As this article from The Guardian (not surprisingly the only one I could find in the mainstream press on the topic) puts it, “We live in a country where George Clooney [childless at the time the article was written] is enviable, but Jennifer Aniston – whose lack of a baby bump is debated and fretted over in tabloid headlines – is somehow pitiful.” That, ladies and gentlemen, is absolutely accurate, and absolutely meeeeessed up. (It’s actually worse than that, but I couldn’t use the words I really wanted to. We keep it clean here at SS&FE, even when stronger language would be totally justified.

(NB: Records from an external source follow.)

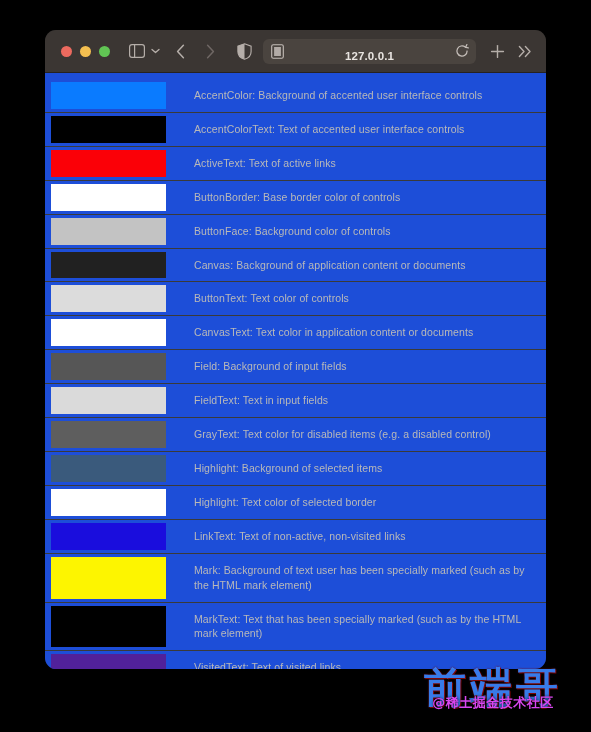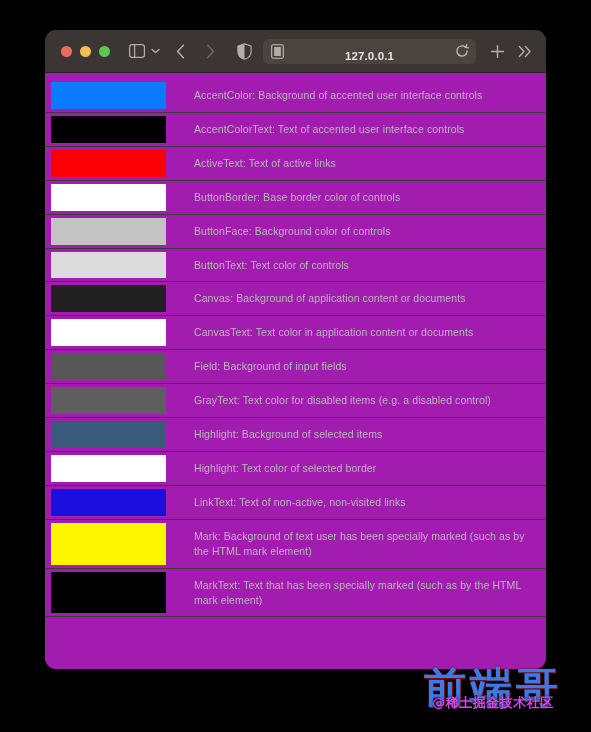"AccentColor: Background of accented user" .page { background: #a21caf -> #1d4ed8 }
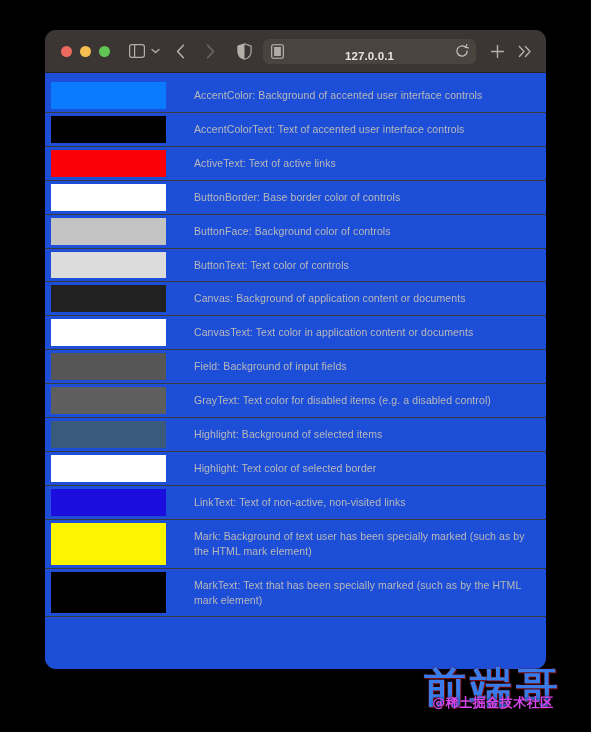"ButtonText: Text color of controls" div.row { order: before "Canvas: Background of application" -> after "Canvas: Background of application" }
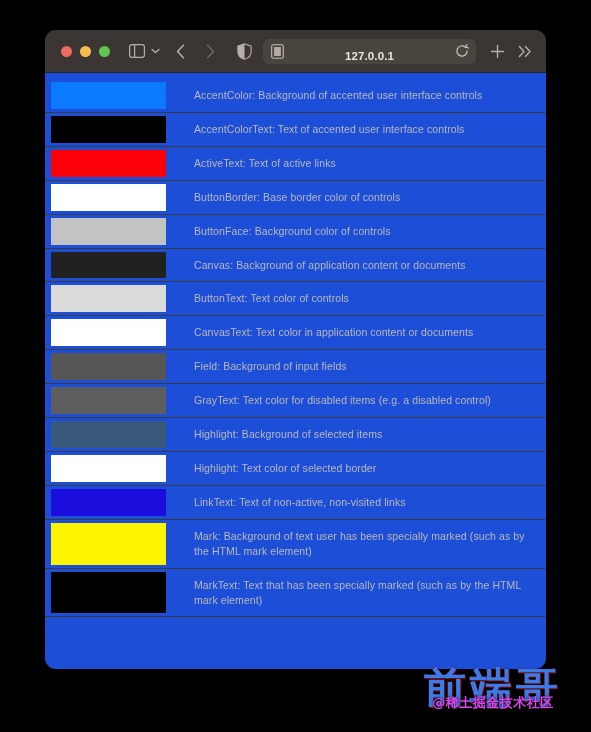"FieldText: Text in input fields" div.row { html: none -> <div> <div> <span></span> </div> <div> <span>FieldText: Text in input fields</span> </div> </div> }
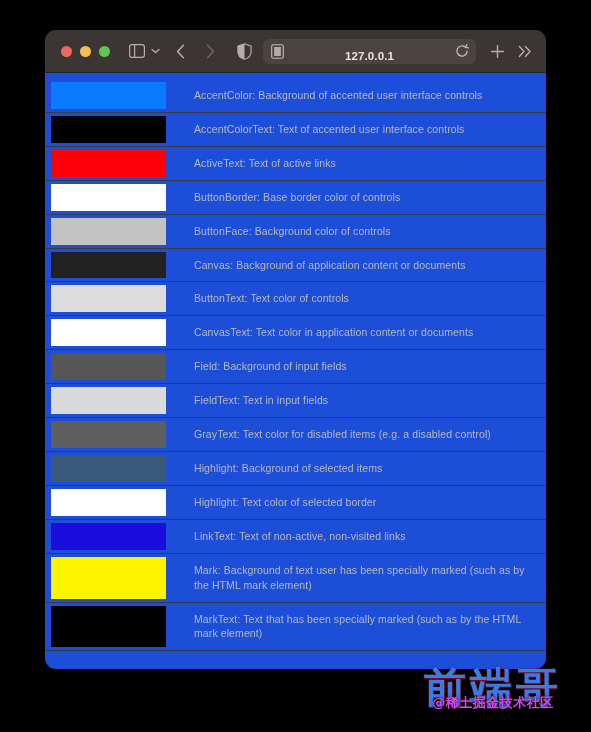"VisitedText: Text of visited links" div.row { html: none -> <div> <div> <span></span> </div> <div> <span>VisitedText: Text of visited links</span> </div> </div> }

And it is.)

 

Why is my “identity” as a childless man essentially, for lack of a better term, “acceptable”? I’m a successful professional with a good job, interesting hobbies, various accomplishments I’m proud of from volunteer work to learning languages. Why does no one see me as an outlier or oddity or “different” or “less than” the way they might view a childless female friend or colleague?

 

I’ll tell you why, friends and neighbors. It’s because, for whatever reason, maybe our evolutionary gender distinctions between hunter and comforter, warrior and caregiver, men just don’t seem to have their identities as inextricably linked to parenting as do women. But that doesn’t mean it’s right.

 

Look, as I said above, I’m not asking for society to treat childless men as badly or insensitively as it does childless women. That’s not my point. What I am saying, rather, is two things:

 

  1. For those who choose to be childless, that choice should be as accepted and as acceptable for women as it is for men. Men don’t need to be parents to be viewed by their community as complete persons. Neither do women.

 

  1. But for men who want children and struggle to have them, or can’t have them, I hope someday we’ll come to understand as a society that these men hurt and pine and struggle and wish every bit as much as our female partners do. As that same Guardian article put it, “For every article about a woman’s biological clock, I want to see a stock photo of a forlorn man pushing an empty stroller.”

 

Not surprisingly, that stock photo doesn’t exist. I checked. And THAT’S my point.